If yous notice a rock whose radioactive cloth has a half life of one yr and measure three.125% radioactive atoms and 96.875% daughter atoms, you can assume that the substance is five years old. The disuse of radioactive materials can be shown with a graph (Figure 11.25). If you observe a rock with 75% of the radioactive atoms remaining, about how old is information technology?

Figure xi.25: Decay of an imaginary radioactive substance with a half-life of one twelvemonth.

Radiometric Dating of Rocks

In the process ofradiometric dating, several isotopes are used to date rocks and other materials.

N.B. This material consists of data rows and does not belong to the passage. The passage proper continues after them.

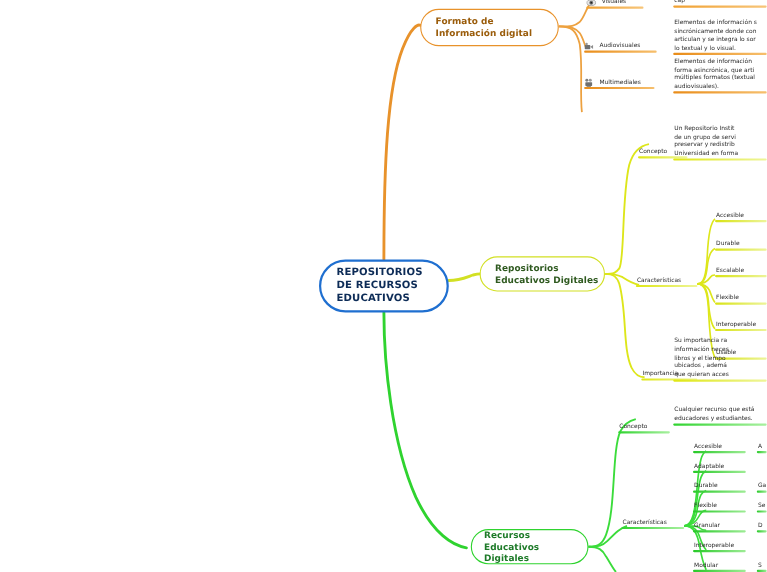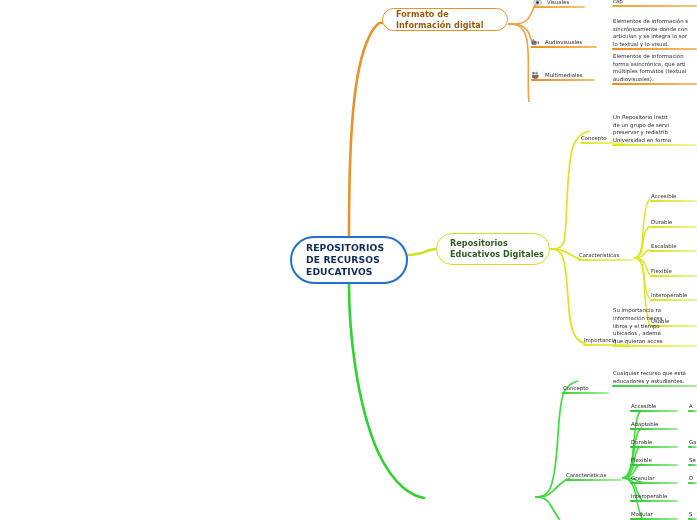--- a/index.html
+++ b/index.html
@@ -63,21 +63,21 @@
     padding-left: 13px;
   }
   .l1-node .label {
     font-size: 8.1px;
     font-weight: bold;
     line-height: 1.35;
     letter-spacing: 0.05px;
   }
   #node-formato {
     left: 382px; top: 8px;
-    width: 126px; height: 23px;
+    width: 126px; height: 34px;
     border: 1.6px solid #e8922b;
   }
   #node-formato .label { color: #9a5c0a; }
 
   #node-repositorios {
     left: 436px; top: 233px;
     width: 114px; height: 32px;
     border: 1.6px solid #d2e023;
   }
   #node-repositorios .label { color: #2f5a20; }
@@ -284,20 +284,23 @@
   </div>
   <div class="leaf" style="left:612px; top:305px; width:85px; height:42px;">
     <span class="txt body-txt">Su importancia ra
 información neces
 libros y el tiempo
 ubicados , ademá
 que quieran acces</span>
     <span class="rule rule-yellow" style="width:85px;"></span>
   </div>
 
+  <div class="l1-node" id="node-recursos">
+    <div class="label">Recursos Educativos<br>Digitales</div>
+  </div>
 
   <div class="leaf" style="left:562px; top:381px; width:47px; height:13px;">
     <span class="txt title-txt">Concepto</span>
     <span class="rule rule-green" style="width:47px;"></span>
   </div>
   <div class="leaf" style="left:612px; top:365px; width:85px; height:22px;">
     <span class="txt body-txt">Cualquier recurso que está
 educadores y estudiantes.</span>
     <span class="rule rule-green" style="width:85px;"></span>
   </div>

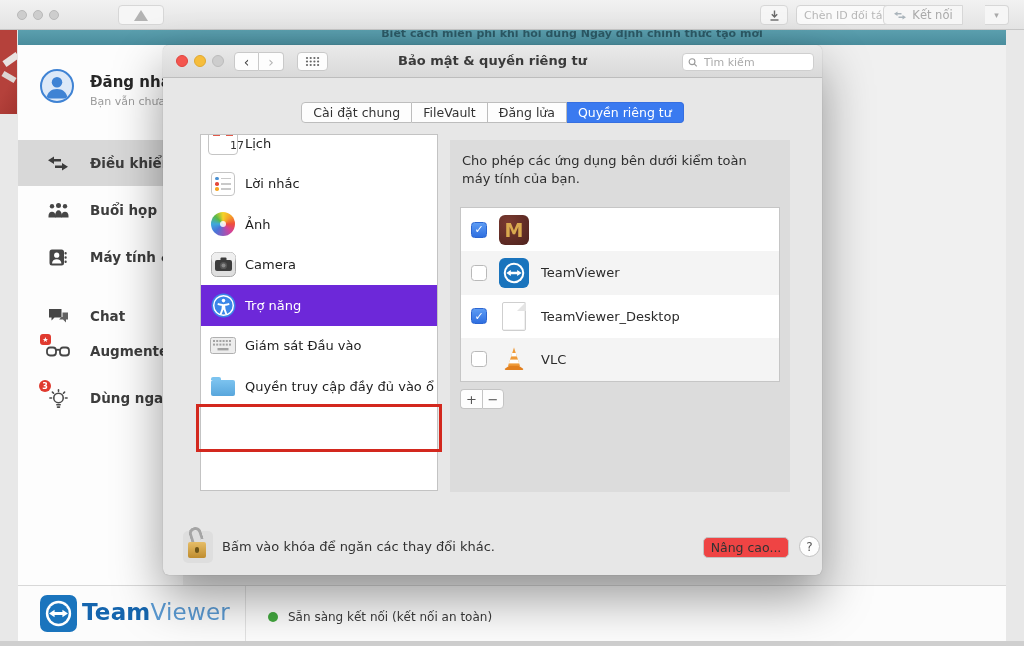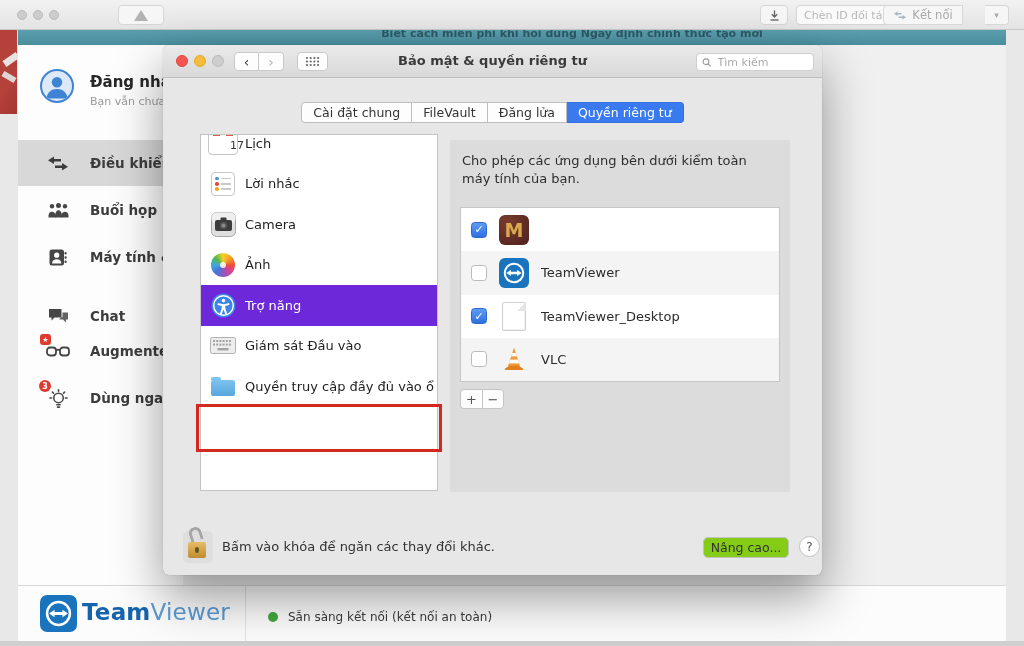--- a/index.html
+++ b/index.html
@@ -51,21 +51,21 @@
   .status-dot{position:absolute;left:250px;top:26px;width:10px;height:10px;border-radius:50%;background:#43a83f;}
   .status-text{position:absolute;left:270px;top:24px;font-size:12px;color:#3a3a3a;}
   .bottom-strip{left:0;top:641px;width:1024px;height:5px;background:#cfcfcf;z-index:2;}
 
   
   .dialog{left:163px;top:45px;width:659px;height:530px;background:#e7e7e7;border-radius:6px;box-shadow:0 22px 50px rgba(0,0,0,.40),0 0 1px rgba(0,0,0,.35);z-index:10;}
   .titlebar{position:absolute;left:0;top:0;width:100%;height:33px;background:linear-gradient(#eaeaea,#d9d9d9);border-bottom:1px solid #bdbdbd;border-radius:6px 6px 0 0;}
   .d-light{position:absolute;top:10px;width:12px;height:12px;border-radius:50%;}
   .nav-seg{position:absolute;top:7px;height:19px;background:#fdfdfd;border:1px solid #c9c9c9;display:flex;align-items:center;justify-content:center;font-size:14px;}
   .d-title{position:absolute;left:0;top:8px;width:100%;text-align:center;font-size:13px;font-weight:600;color:#3a3a3a;}
-  .search{position:absolute;right:8px;top:8px;width:118px;height:18px;background:#fff;border:1px solid #cfcfcf;border-radius:4px;display:flex;align-items:center;padding:0 5px;gap:4px;}
+  .search{position:absolute;right:8px;top:8px;width:132px;height:18px;background:#fff;border:1px solid #cfcfcf;border-radius:4px;display:flex;align-items:center;padding:0 5px;gap:4px;}
   .search input{border:none;outline:none;width:100%;font-size:11px;color:#555;background:transparent;}
   .search input::placeholder{color:#ababab;}
 
   .tabs{position:absolute;left:0;top:57px;width:100%;display:flex;justify-content:center;}
   .tab{height:21px;line-height:19px;padding:0 11px;background:#fdfdfd;border:1px solid #bdbdbd;border-left:none;font-size:12.5px;color:#333;cursor:pointer;}
   .tab:first-child{border-left:1px solid #bdbdbd;border-radius:4px 0 0 4px;}
   .tab:last-child{border-radius:0 4px 4px 0;}
   .tab.selected{background:#3a7af0;border-color:#366fe0;color:#fff;}
 
   .right-panel{position:absolute;left:287px;top:95px;width:340px;height:352px;background:#dcdcdc;}
@@ -91,21 +91,21 @@
   .pm-group{position:absolute;left:297px;top:344px;display:flex;}
   .pm{width:22px;height:20px;background:#fdfdfd;border:1px solid #c4c4c4;color:#555;font-size:13px;display:flex;align-items:center;justify-content:center;cursor:pointer;}
   .pm:first-child{border-radius:4px 0 0 4px;border-right:none;}
   .pm:last-child{border-radius:0 4px 4px 0;}
 
   .lock-wrap{position:absolute;left:20px;top:486px;width:30px;height:32px;background:#dedede;border-radius:5px;}
   .shackle{position:absolute;left:6px;top:-4px;width:13px;height:14px;border:3px solid #a5a5a5;border-bottom:none;border-radius:7px 7px 0 0;transform:rotate(-18deg);}
   .lock-body{position:absolute;left:5px;top:11px;width:18px;height:16px;background:linear-gradient(#e6bd67,#bf8c2e);border-radius:2px;}
   .lock-body::after{content:"";position:absolute;left:7px;top:5px;width:4px;height:6px;background:#6d5418;border-radius:2px;}
   .lock-text{position:absolute;left:59px;top:494px;font-size:13px;color:#333;}
-  .adv-btn{position:absolute;left:540px;top:492px;width:86px;height:21px;background:#84cc16;border:1px solid #c2c2c2;border-radius:5px;font-size:12.5px;color:#333;display:flex;align-items:center;justify-content:center;cursor:pointer;}
+  .adv-btn{position:absolute;left:540px;top:492px;width:86px;height:21px;background:#ef4444;border:1px solid #c2c2c2;border-radius:5px;font-size:12.5px;color:#333;display:flex;align-items:center;justify-content:center;cursor:pointer;}
   .help-btn{position:absolute;left:636px;top:491px;width:21px;height:21px;background:#fdfdfd;border:1px solid #c2c2c2;border-radius:50%;font-size:12px;color:#555;display:flex;align-items:center;justify-content:center;cursor:pointer;}
   .cal{width:24px;height:24px;background:#fff;border:1px solid #c5c5c5;border-radius:4px;position:relative;display:flex;align-items:flex-end;justify-content:center;padding-left:28px;}
   .cal::before{content:"";position:absolute;top:2px;left:4px;width:7px;height:2px;background:#e25a4a;}
   .cal::after{content:"";position:absolute;top:2px;right:4px;width:7px;height:2px;background:#e25a4a;}
   .cal-num{font-size:11px;color:#333;line-height:1.5;}
   .rem{width:24px;height:24px;background:#fff;border:1px solid #c5c5c5;border-radius:4px;position:relative;padding:4px 3px;display:flex;flex-direction:column;justify-content:space-between;}
   .rem i{display:flex;align-items:center;gap:2px;}
   .rem b{width:3.5px;height:3.5px;border-radius:50%;}
   .rem s{flex:1;height:1.5px;background:#c9c9c9;}
   .photos{width:24px;height:24px;border-radius:50%;background:conic-gradient(#f5d328,#f5a028,#ef4d3c,#d2439b,#8b5bbe,#4a74d8,#3fa9dc,#58b947,#f5d328);position:relative;}
@@ -330,36 +330,36 @@
                 <i>
                   <b style="background:#f5a623"></b>
                   <s></s>
                 </i>
               </span>
           </span>
           <span class="p-label">Lời nhắc</span>
         </div>
         <div class="p-item">
           <span class="p-icon">
+              <span class="photos"></span>
+            </span>
+          <span class="p-label">Ảnh</span>
+        </div>
+        <div class="p-item">
+          <span class="p-icon">
             <svg width="25" height="25" viewBox="0 0 25 25">
                 <rect x="0.5" y="0.5" width="24" height="24" rx="5" fill="#dfdfdf" stroke="#a8a8a8"></rect>
                 <rect x="0.5" y="0.5" width="24" height="11" rx="5" fill="#efefef" stroke="none"></rect>
                 <rect x="4" y="8" width="17" height="11" rx="2" fill="#3c3c3c"></rect>
                 <rect x="9.5" y="5.5" width="6" height="3.5" rx="1" fill="#3c3c3c"></rect>
                 <circle cx="12.5" cy="13.5" r="3.6" fill="#565656"></circle>
                 <circle cx="12.5" cy="13.5" r="2" fill="#8a8a8a"></circle>
               </svg>
           </span>
           <span class="p-label">Camera</span>
-        </div>
-        <div class="p-item">
-          <span class="p-icon">
-              <span class="photos"></span>
-            </span>
-          <span class="p-label">Ảnh</span>
         </div>
         <div class="p-item selected">
           <span class="p-icon">
             <svg width="25" height="25" viewBox="0 0 24 24">
                 <circle cx="12" cy="12" r="11.5" fill="#3b86e8"></circle>
                 <circle cx="12" cy="12" r="9.4" fill="none" stroke="#fff" stroke-width="1.4"></circle>
                 <circle cx="12" cy="7.3" r="1.7" fill="#fff"></circle>
                 <path d="M6.7 9.7c2.2.8 3.8 1 5.3 1s3.1-.2 5.3-1l.5 1.5c-1.8.7-3.2 1-4.2 1.1l.3 3.1 1.7 4.7-1.7.6-1.9-4.9-1.9 4.9-1.7-.6 1.7-4.7.3-3.1c-1-.1-2.4-.4-4.2-1.1z" fill="#fff"></path>
               </svg>
           </span>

Using several unlike isotopes helps scientists to check the accuracy of the ages that they calculate.

Carbon Dating

Earth'due south atmosphere contains three isotopes of carbon. Carbon-12 is stable and accounts for 98.ix% of atmospheric carbon. Carbon-xiii is besides stable and accounts for one.i% of atmospheric carbon. Carbon-fourteen is radioactive and is institute in tiny amounts. Carbon-14 is produced naturally in the atmosphere when cosmic rays interact with nitrogen atoms. The amount of carbon-fourteen produced in the atmosphere at any item time has been relatively stable through time.

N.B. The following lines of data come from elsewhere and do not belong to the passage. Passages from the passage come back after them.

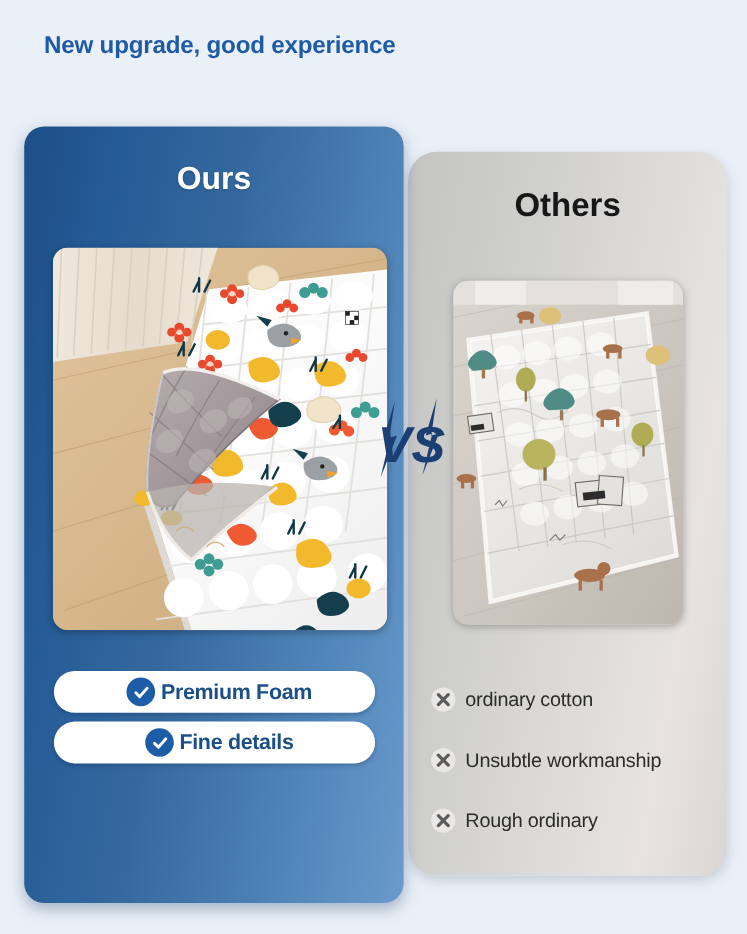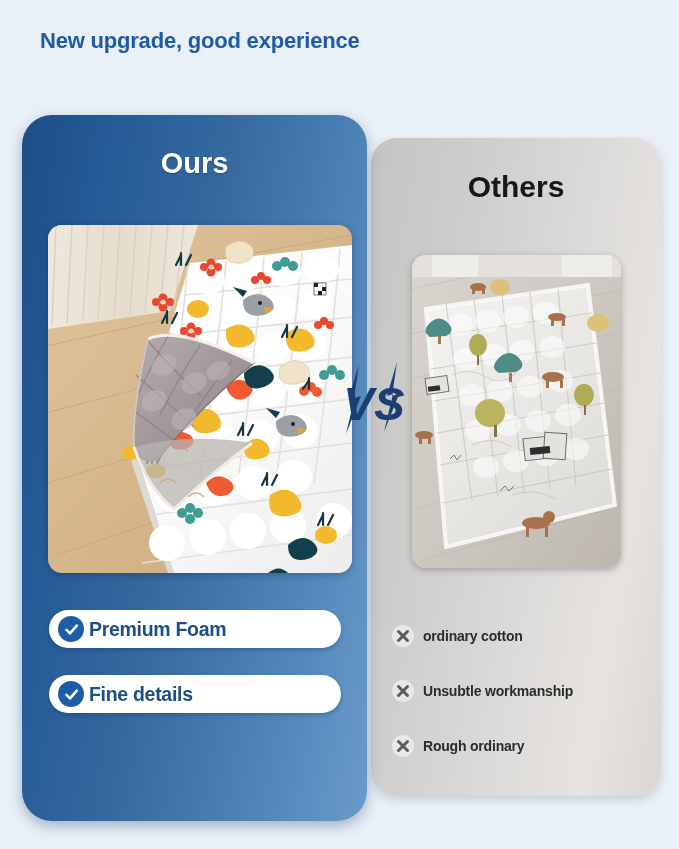--- a/index.html
+++ b/index.html
@@ -38,21 +38,21 @@
     border-radius: 26px;
     background: linear-gradient(100deg, #c4c4c3 0%, #cececd 28%, #dedcda 60%, #e6e3e0 80%, #d9d6d3 100%);
     box-shadow: 0 4px 10px rgba(80,90,105,0.22);
   }
   .panel-ours {
     position: absolute;
     left: 22px;
     top: 115px;
     width: 345px;
     height: 706px;
-    border-radius: 30px;
+    border-radius: 18px;
     background: linear-gradient(100deg, #1d4e87 0%, #245a96 18%, #35699f 45%, #5287bb 78%, #6b9acb 100%);
     box-shadow: 0 5px 14px rgba(30,60,100,0.35);
   }
 
   .panel-heading {
     position: absolute;
     width: 100%;
     text-align: center;
     font-weight: bold;
   }
@@ -101,24 +101,25 @@
   .vs-badge svg { display:block; width:100%; height:100%; }
 
   
   .pill-list { position: absolute; left: 27px; top: 495px; width: 292px; }
   .pill {
     display: flex;
     align-items: center;
     background: #ffffff;
     border-radius: 22px;
     height: 38px;
-    margin-bottom: 27px;
+    margin-bottom: 8px;
     padding-left: 9px;
     box-shadow: 0 2px 4px rgba(10,40,80,0.30);
     box-sizing: border-box;
+    justify-content: center;
   }
   .pill-check {
     width: 26px; height: 26px;
     flex: 0 0 26px;
     border-radius: 50%;
     background: #1d5da8;
     display: flex;
     align-items: center;
     justify-content: center;
     margin-right: 5px;
@@ -145,22 +146,22 @@
     flex: 0 0 22px;
     border-radius: 50%;
     background: #e9e8e6;
     display: flex;
     align-items: center;
     justify-content: center;
     margin-right: 9px;
   }
   .con-x svg { width: 14px; height: 14px; display:block; }
   .con-label {
-    font-size: 14px;
-    font-weight: bold;
+    font-size: 18px;
+    font-weight: normal;
     color: #2b2b2b;
     white-space: nowrap;
     letter-spacing: -0.2px;
   }
 </style>
 </head>
 <body>
 
 <div class="page-title">New upgrade, good experience</div>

Radioactive carbon-14 decays to stable nitrogen-xiv by releasing a beta particle. The nitrogen atoms are lost to the atmosphere, but the amount of carbon-fourteen decay can be estimated past measuring the proportion of radioactive carbon-fourteen to stable carbon-12. Every bit a substance ages, the relative corporeality of carbon-14 decreases.

Carbon is removed from the atmosphere by plants during the process of photosynthesis. Animals eat this carbon when they swallow plants or other animals that have eaten plants. Therefore carbon-14 dating can be used to date plant and brute remains. Examples include timbers from an former building, bones, or ashes from a fire pit. Carbon dating can be effectively used to find the historic period of materials between 100 and l,000 years quondam.

Potassium-Argon Dating

Potassium-twoscore decays to argon-xl with a half-life of one.26 billion years. Because argon is a gas, it can escape from molten magma or lava. Therefore any argon that is found in a crystal probably formed as a consequence of the decay of potassium-twoscore. Measuring the ratio of potassium-twoscore to argon-40 will yield a skilful estimate of the historic period of the sample.

Potassium is a mutual chemical element constitute in many minerals such as feldspar, mica, and amphibole. The technique can exist used to date igneous rocks from 100,000 years to over a billion years old. Because it can exist used to appointment geologically young materials, the technique has been useful in estimating the age of deposits containing the bones of human ancestors.

Uranium-Lead Dating

Two isotopes of uranium are used for radiometric dating. Uranium-238 decays to form lead-206 with a half-life of 4.47 billion years. Uranium-235 decays to grade pb-207 with a half-life of 704 million years.

Uranium-pb dating is usually performed on crystals of the mineral zircon (Effigy 11.26). When zircon forms in an igneous rock, the crystals readily accept atoms of uranium just reject atoms of lead. Therefore, if any lead is found in a zircon crystal, it tin exist assumed that it was produced from the decay of uranium.

Effigy 11.26: Zircon crystal.

Uranium-lead dating can be used to date igneous rocks from 1 million years to around four.v billion years old. Some of the oldest rocks on Earth have been dated using this method, including zircon crystals from Australia that are iv.4 billion years old.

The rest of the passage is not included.